How to Deploy Florence-2 with Intel Emerald Rapids
Florence-2, developed by Microsoft Research, is a multimodal vision model with capabilities across several foundational vision tasks. You can use Florence-2 for zero-shot object detection, optical character recognition (OCR), and more.
You can deploy Florence-2 on Intel Emerald Rapids CPU systems. Emerald Rapids is the latest CPU released by Intel, offering cost improvements when compared to running models on a GPU. While Florence-2 was optimized for GPU, the model can run on CPUs with Roboflow Inference, an on-device computer vision inference server.
Here is an example showing Florence-2 detecting objects in an image, running on Intel Emerald Rapids:
In this guide, we are going to walk through how to deploy Florence-2 with Intel Emerald Rapids on an Intel Emerald Rapids CPU system deployed on Google Cloud Platform.
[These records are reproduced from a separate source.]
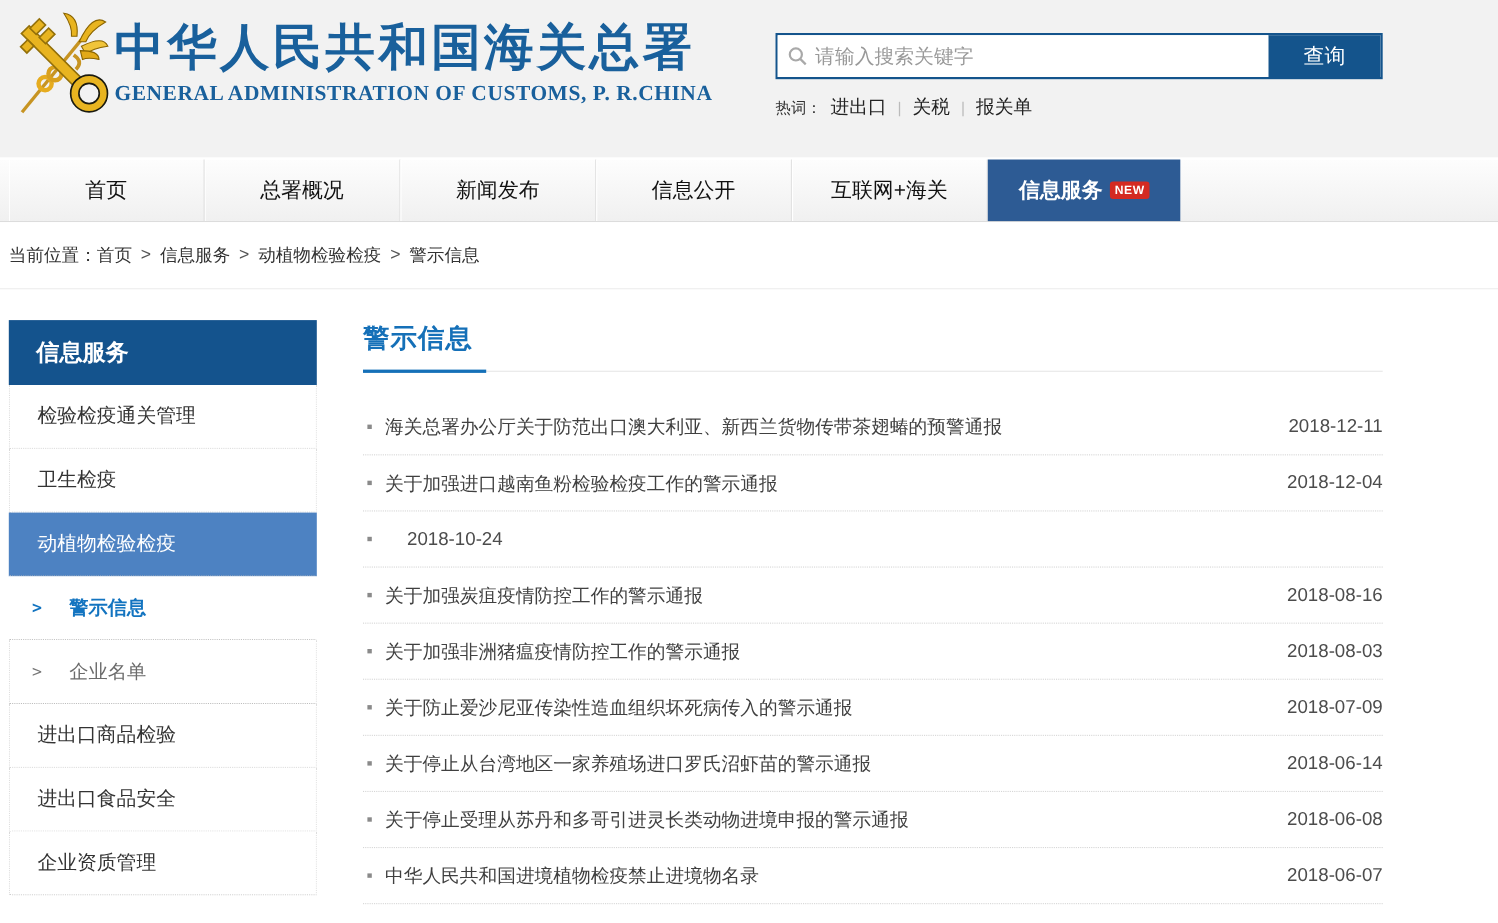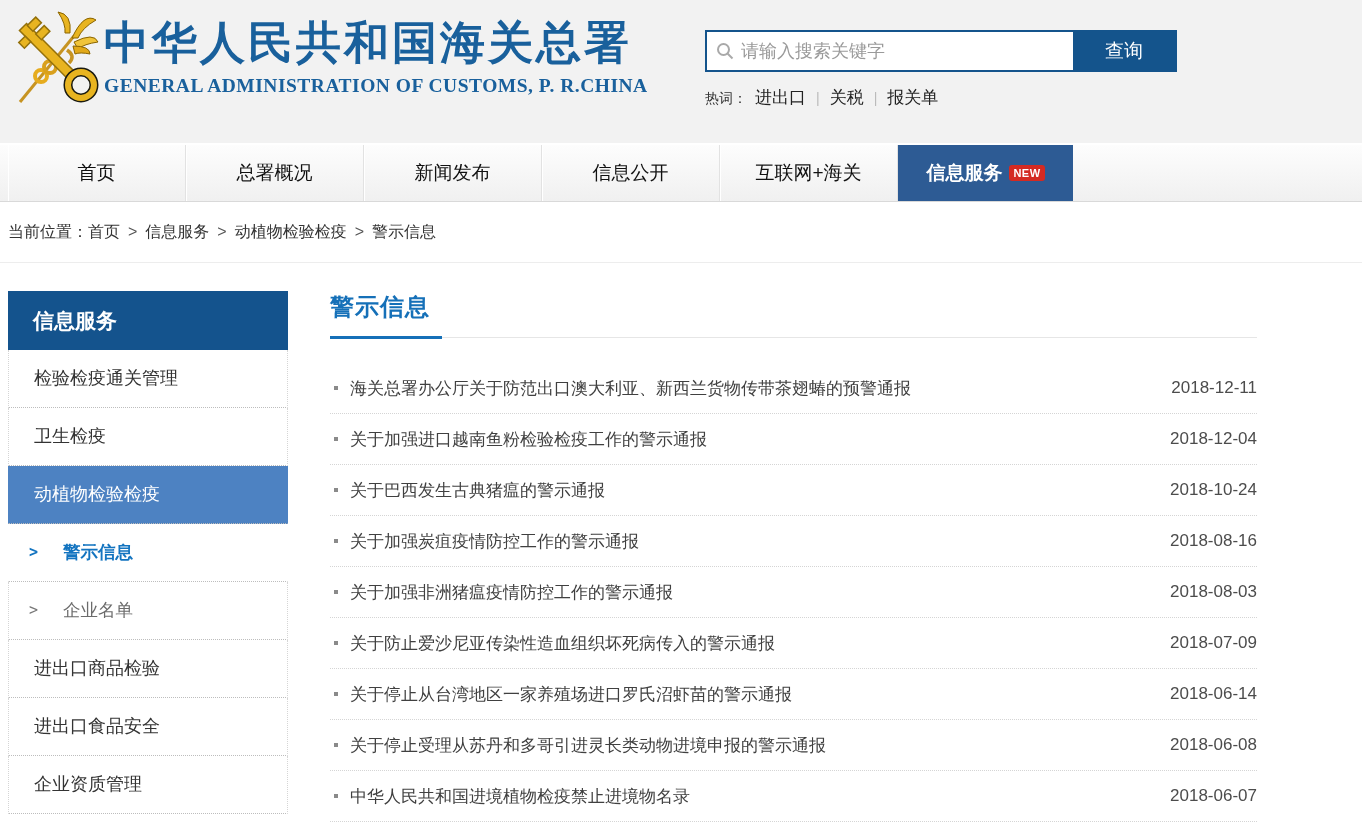"请输入搜索关键字" .search-bar { width: 472px -> 552px }
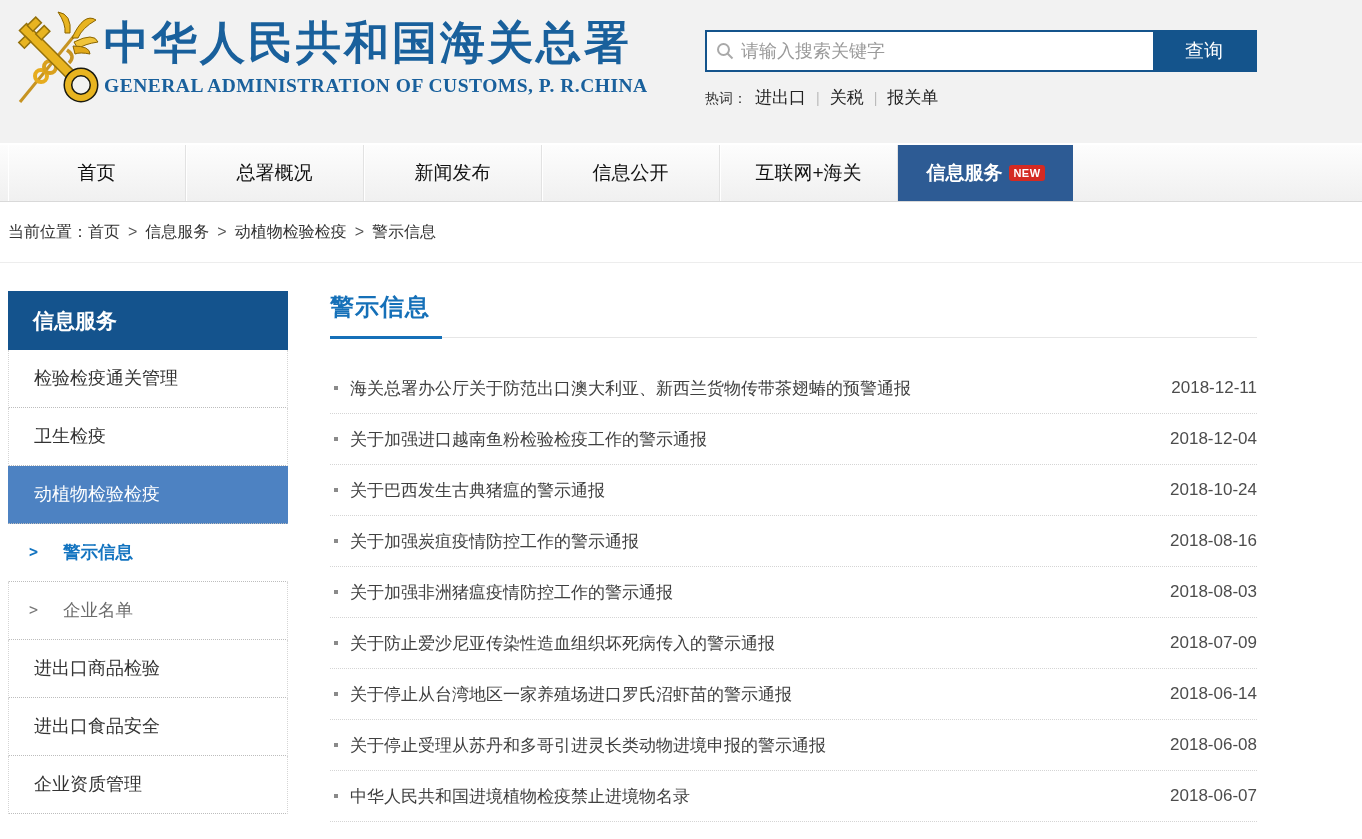"关于巴西发生古典猪瘟的警示通报" a.row-title { html: <a>关于巴西发生古典猪瘟的警示通报</a> -> none }
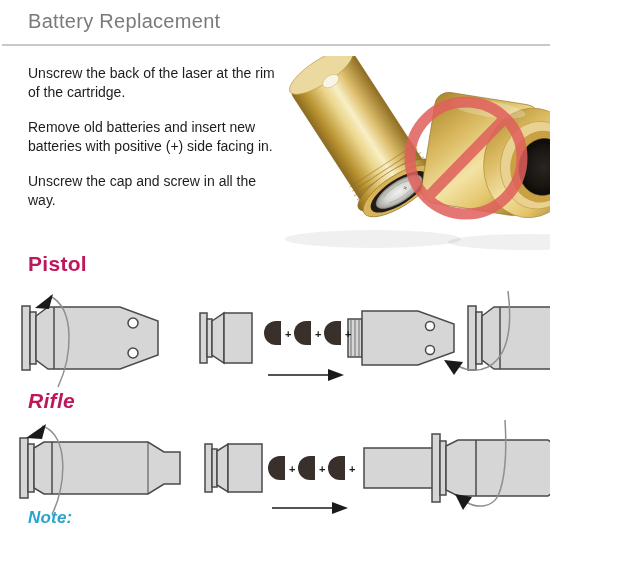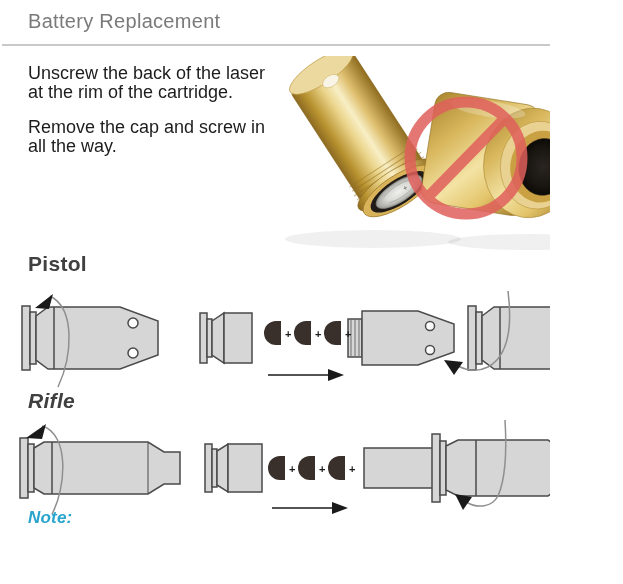"Unscrew the back of the" .instructions { font-size: 18px -> 14px }
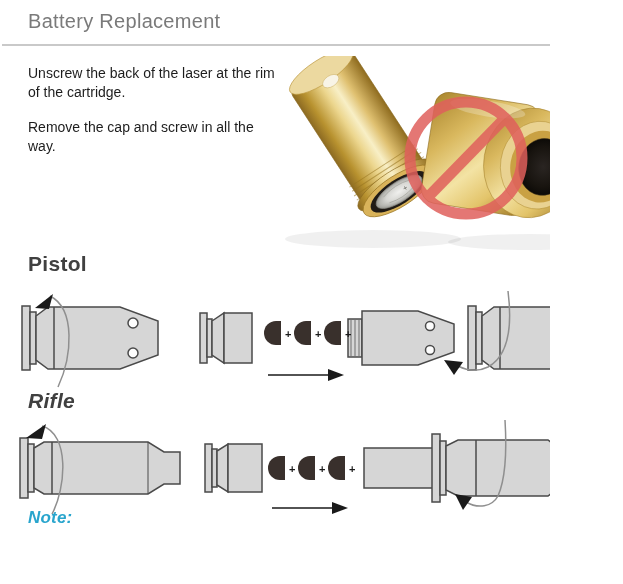"Remove old batteries and insert" p { html: none -> <p>Remove old batteries and insert new batteries with positive (+) side facing in.</p> }
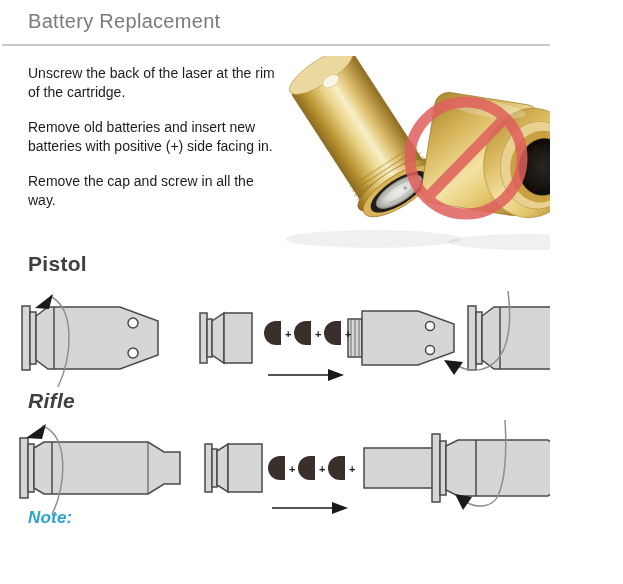"Remove the cap and screw" p { text: Remove -> Unscrew }
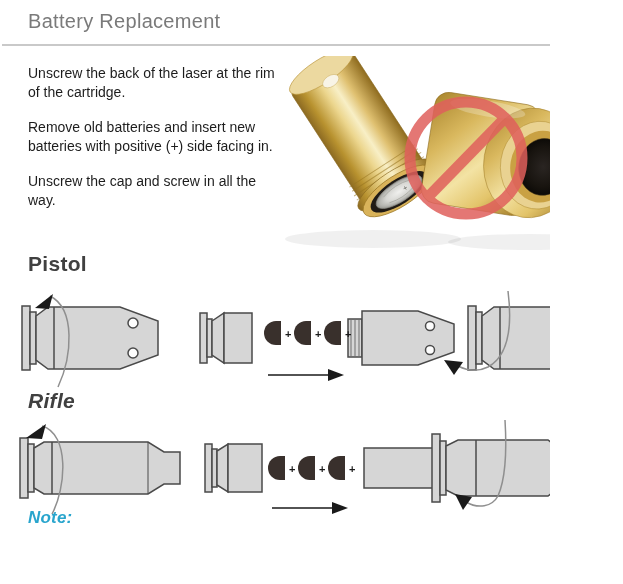"Pistol" .section-heading { color: #404040 -> #be185d }
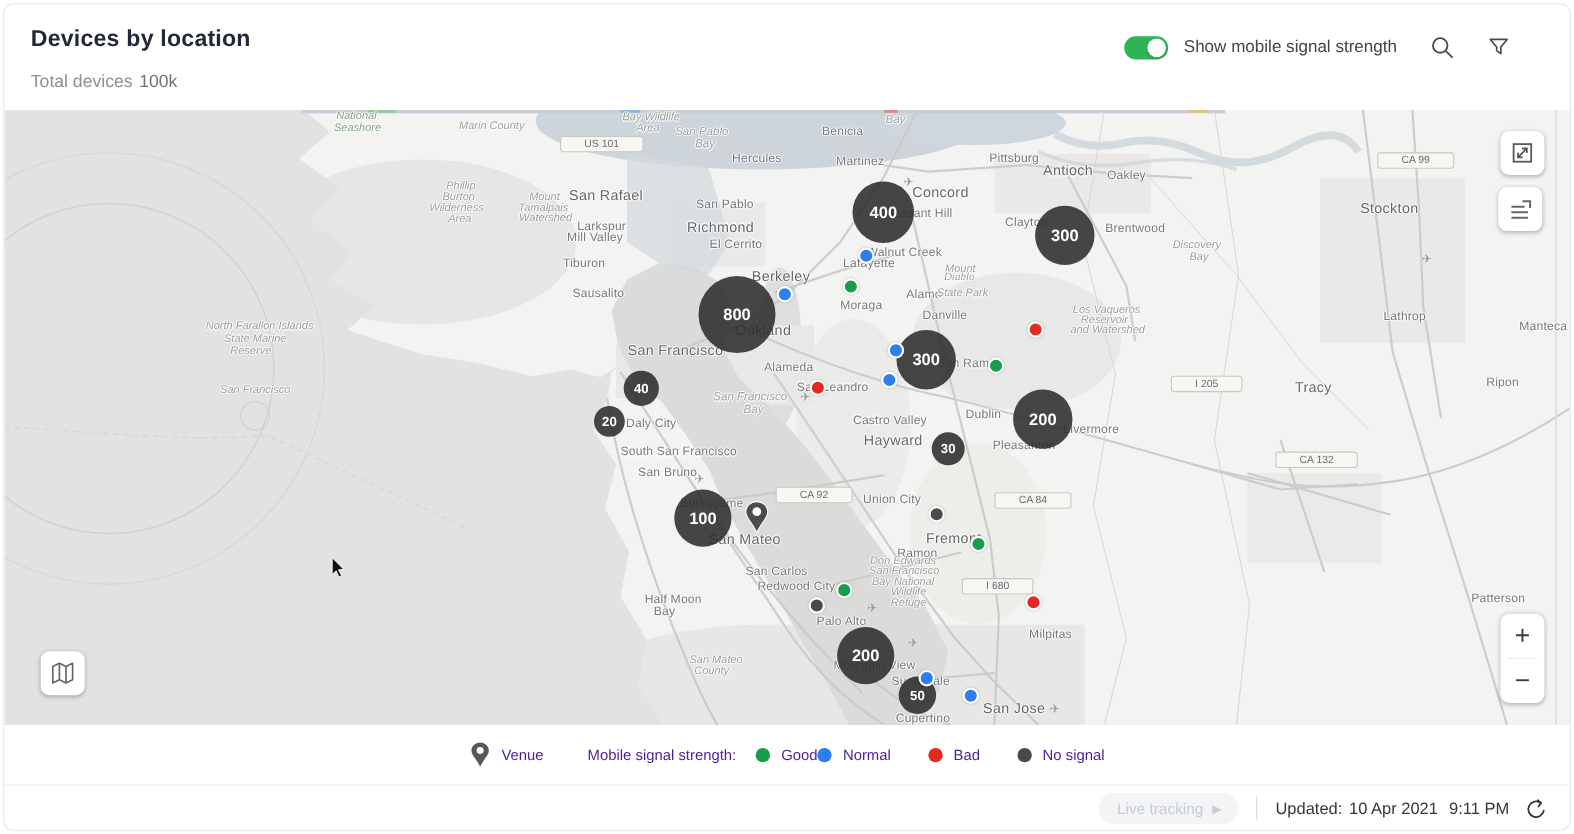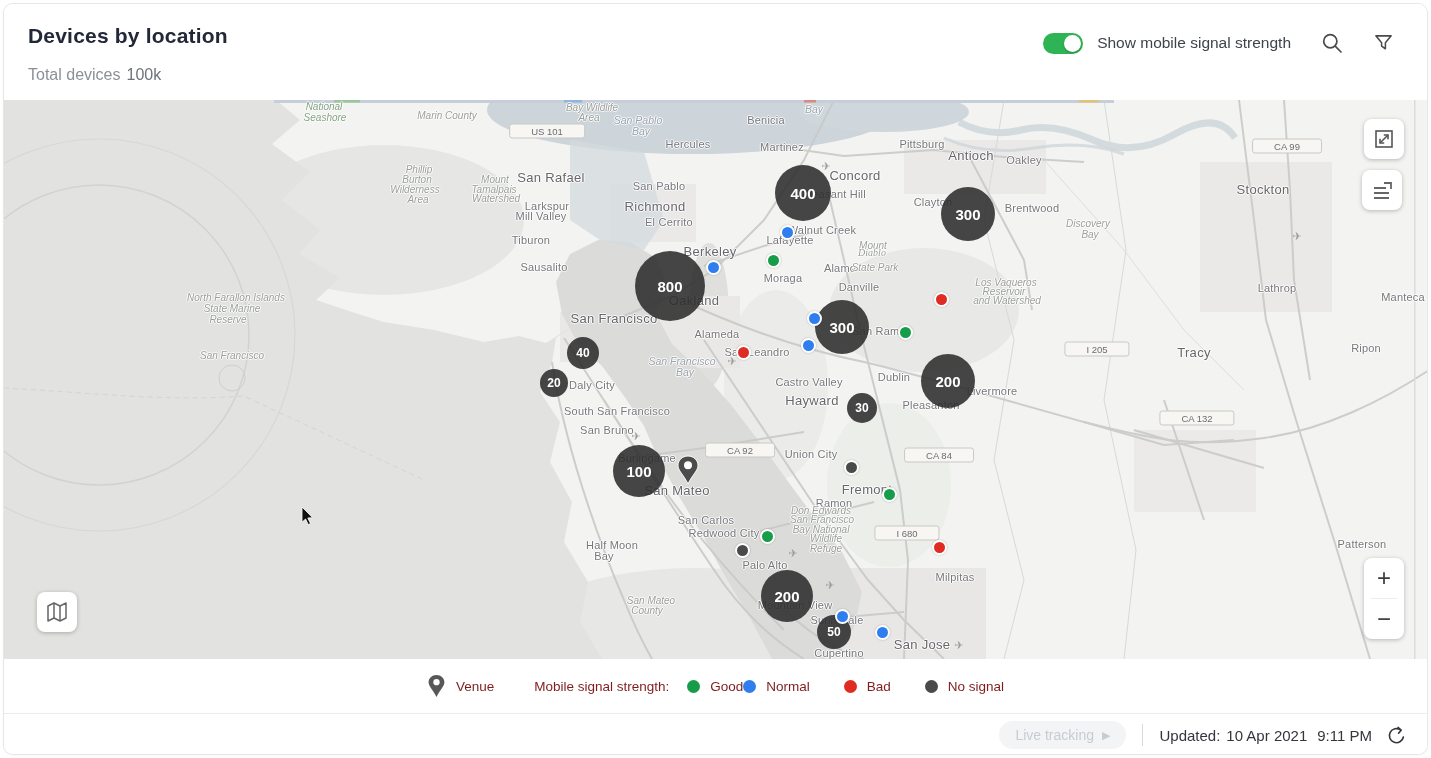"Show mobile signal strength" .header-right { right: 33px -> 54px }
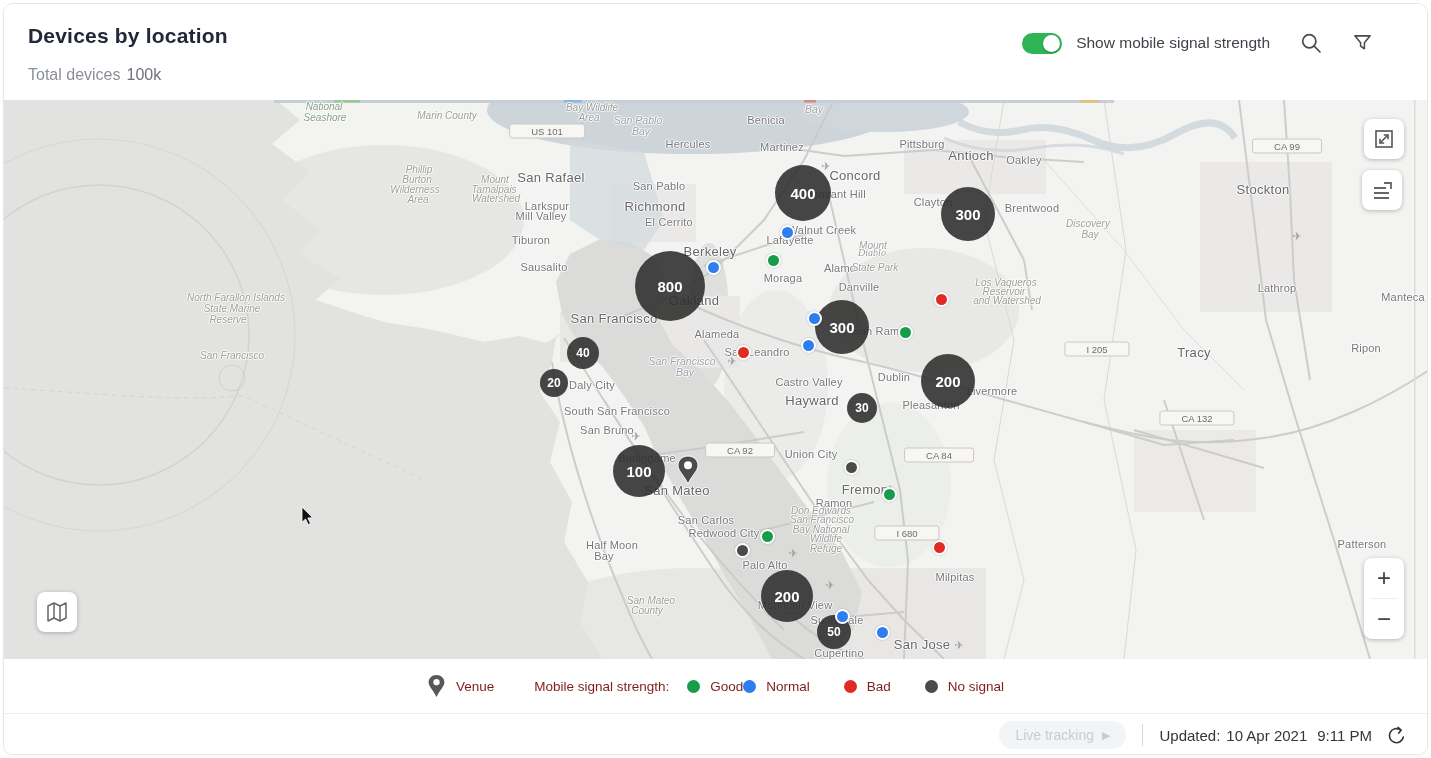"Venue" .legendbar .lg-text { color: #7f1d1d -> #4c1d95 }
Without further ado, let’s get started!
What is Florence-2?
Florence-2 is a multimodal model developed by Microsoft. The model is licensed under an MIT license. You can use Florence-2 for many tasks, including:
- Zero-shot object detection
- Zero-shot segmentation
- Optical Character Recognition (OCR)
- Region proposal
- Image captioning
- And more
Because all of these capabilities are available in a single model, Florence-2 is attractive for a wide range of computer vision applications.
For example, you could provision a server with Florence-2 to both identify the number of shipping containers in an image and read all text in the image.
To learn more about Florence-2, how the model works, and what it can do, refer to the Florence-2 guide.
Step #1: Provision an Intel Emerald Rapids CPU Instance
To start using Florence-2, we first need a device on which we can run the model. For that, we are going to deploy an Intel Emerald Rapids CPU instance. We will provision the CPU instance on Google Cloud Platform, on which the CPU type is generally available.
Open Google Cloud Platform and navigate to Compute Engine. Then, click “Create Instance”.
You can configure your new server with the hardware you need. Select the C4 Series, which uses Intel Emerald Rapids. Then, set up your system with the vCPUs, memory, and disk space you need.
We will create a c4-standard-4 instance with 4 vCPUs, 2 cores, and 15 GB of memory.
Once you have configured your server, provision the system. When your system is ready, SSH into the system.
Step #2: Install Roboflow Inference
With a system set up, you are ready to install Roboflow Inference. Inference is a computer vision inference server. You can run Inference both in Docker as a microservice, or run models directly through the Inference Python package.
For this guide, we will run models through the Inference Python package.
First, you will need to set up your system with Python 3.11, Inference, and relevant dependencies. You can install the required dependencies with the following commands:
sudo apt install python3.11-venv -y
python3 -m venv venv
source venv/bin/activate
curl -sSL https://bootstrap.pypa.io/get-pip.py -o get-pip.py
python3 get-pip.py
pip3 install roboflow inference
sudo apt-get install ffmpeg libsm6 libxext6 git-all -y
pip install torch torchvision transformers timm accelerate einops peft
It may take several minutes for all of the above commands to run.
Once the commands have run, you will be ready to start running Florence-2 on your system.
Step #3: Create an Inference Script
Let's try Florence-2 on two tasks: OCR with regions and object detection.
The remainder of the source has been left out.